- [Data under study]:

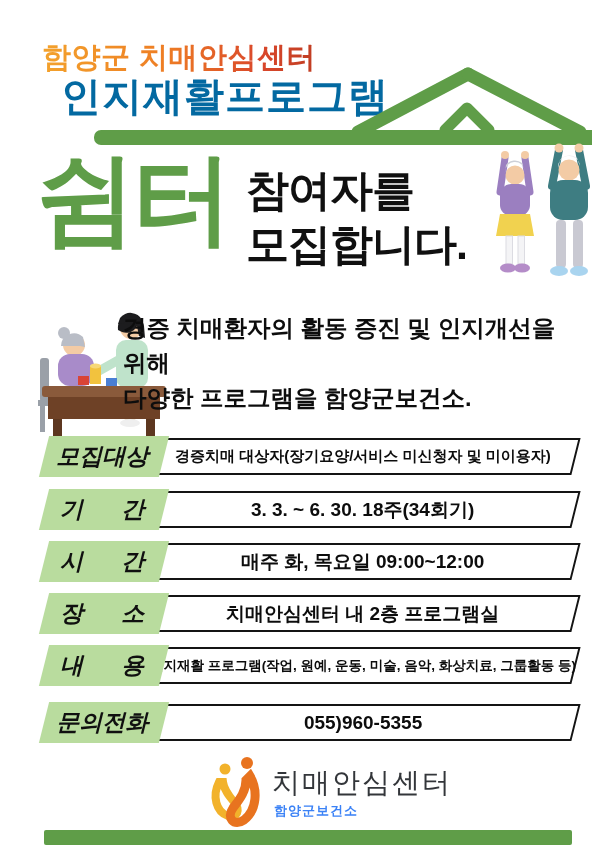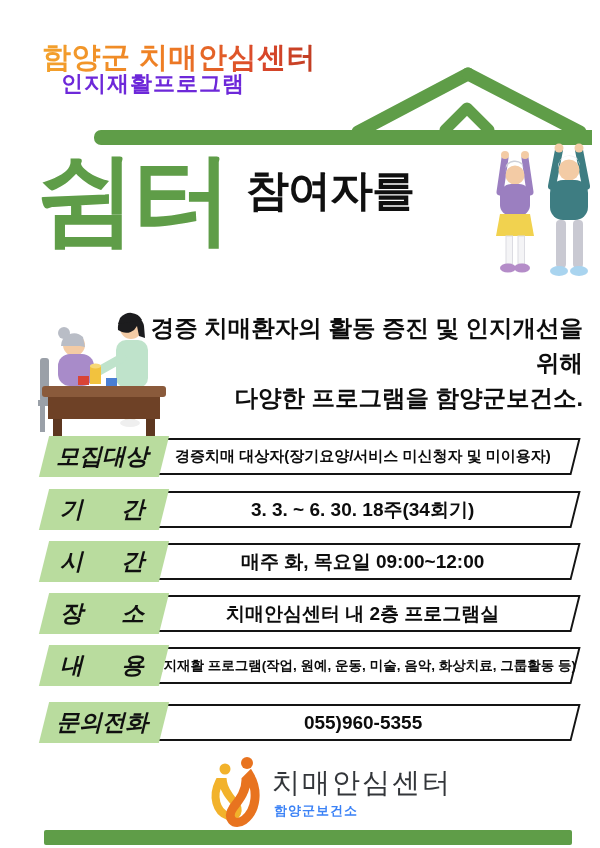--- a/index.html
+++ b/index.html
@@ -20,7 +20,7 @@
   }
   .hdr-prog {
     position:absolute; left:53px; top:57px;
-    font-size:22px; font-weight:900; color:#6d28d9; letter-spacing:1px;
+    font-size:40px; font-weight:900; color:#0369a1; letter-spacing:1px;
   }
   .roof-svg { position:absolute; left:0; top:40px; }
   

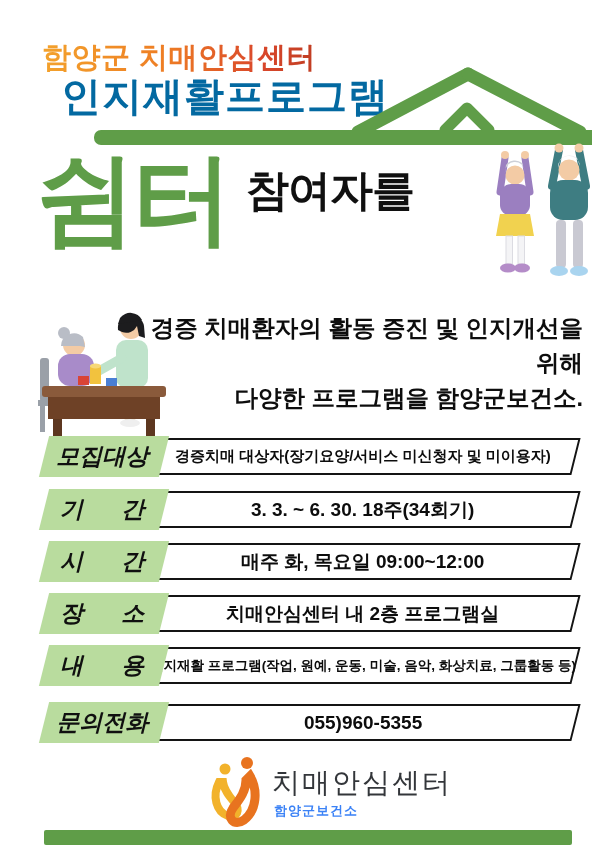--- a/index.html
+++ b/index.html
@@ -96,6 +96,7 @@
 
   <div class="title-main">쉼터</div>
   <div class="title-sub1">참여자를</div>
+  <div class="title-sub2">모집합니다.</div>
 
   <svg class="seniors-svg" width="120" height="138" viewBox="0 0 120 138">
 

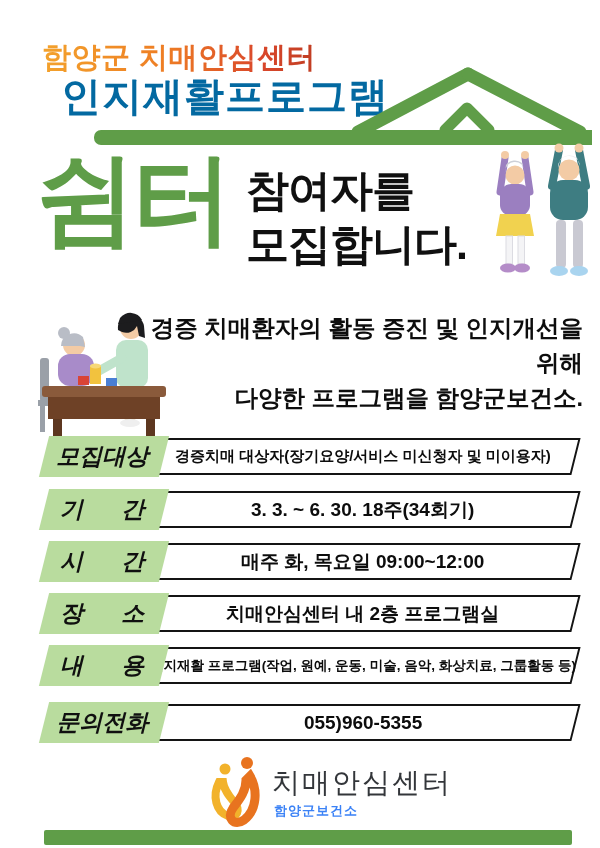--- a/index.html
+++ b/index.html
@@ -38,7 +38,7 @@
   .care-svg { position:absolute; left:26px; top:288px; }
   .desc {
     position:absolute; left:115px; top:299px; width:460px;
-    text-align:right; font-size:23.5px; line-height:35px;
+    font-size:23.5px; line-height:35px;
     font-weight:800; color:#0d0d0d;
   }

- [Brief]: Copy each line above precisely, dropping the pictures.

- [Answer below]:
--- a/index.html
+++ b/index.html
@@ -20,7 +20,7 @@
   }
   .hdr-prog {
     position:absolute; left:53px; top:57px;
-    font-size:22px; font-weight:900; color:#6d28d9; letter-spacing:1px;
+    font-size:40px; font-weight:900; color:#0369a1; letter-spacing:1px;
   }
   .roof-svg { position:absolute; left:0; top:40px; }
   

--- a/index.html
+++ b/index.html
@@ -96,6 +96,7 @@
 
   <div class="title-main">쉼터</div>
   <div class="title-sub1">참여자를</div>
+  <div class="title-sub2">모집합니다.</div>
 
   <svg class="seniors-svg" width="120" height="138" viewBox="0 0 120 138">
 

--- a/index.html
+++ b/index.html
@@ -38,7 +38,7 @@
   .care-svg { position:absolute; left:26px; top:288px; }
   .desc {
     position:absolute; left:115px; top:299px; width:460px;
-    text-align:right; font-size:23.5px; line-height:35px;
+    font-size:23.5px; line-height:35px;
     font-weight:800; color:#0d0d0d;
   }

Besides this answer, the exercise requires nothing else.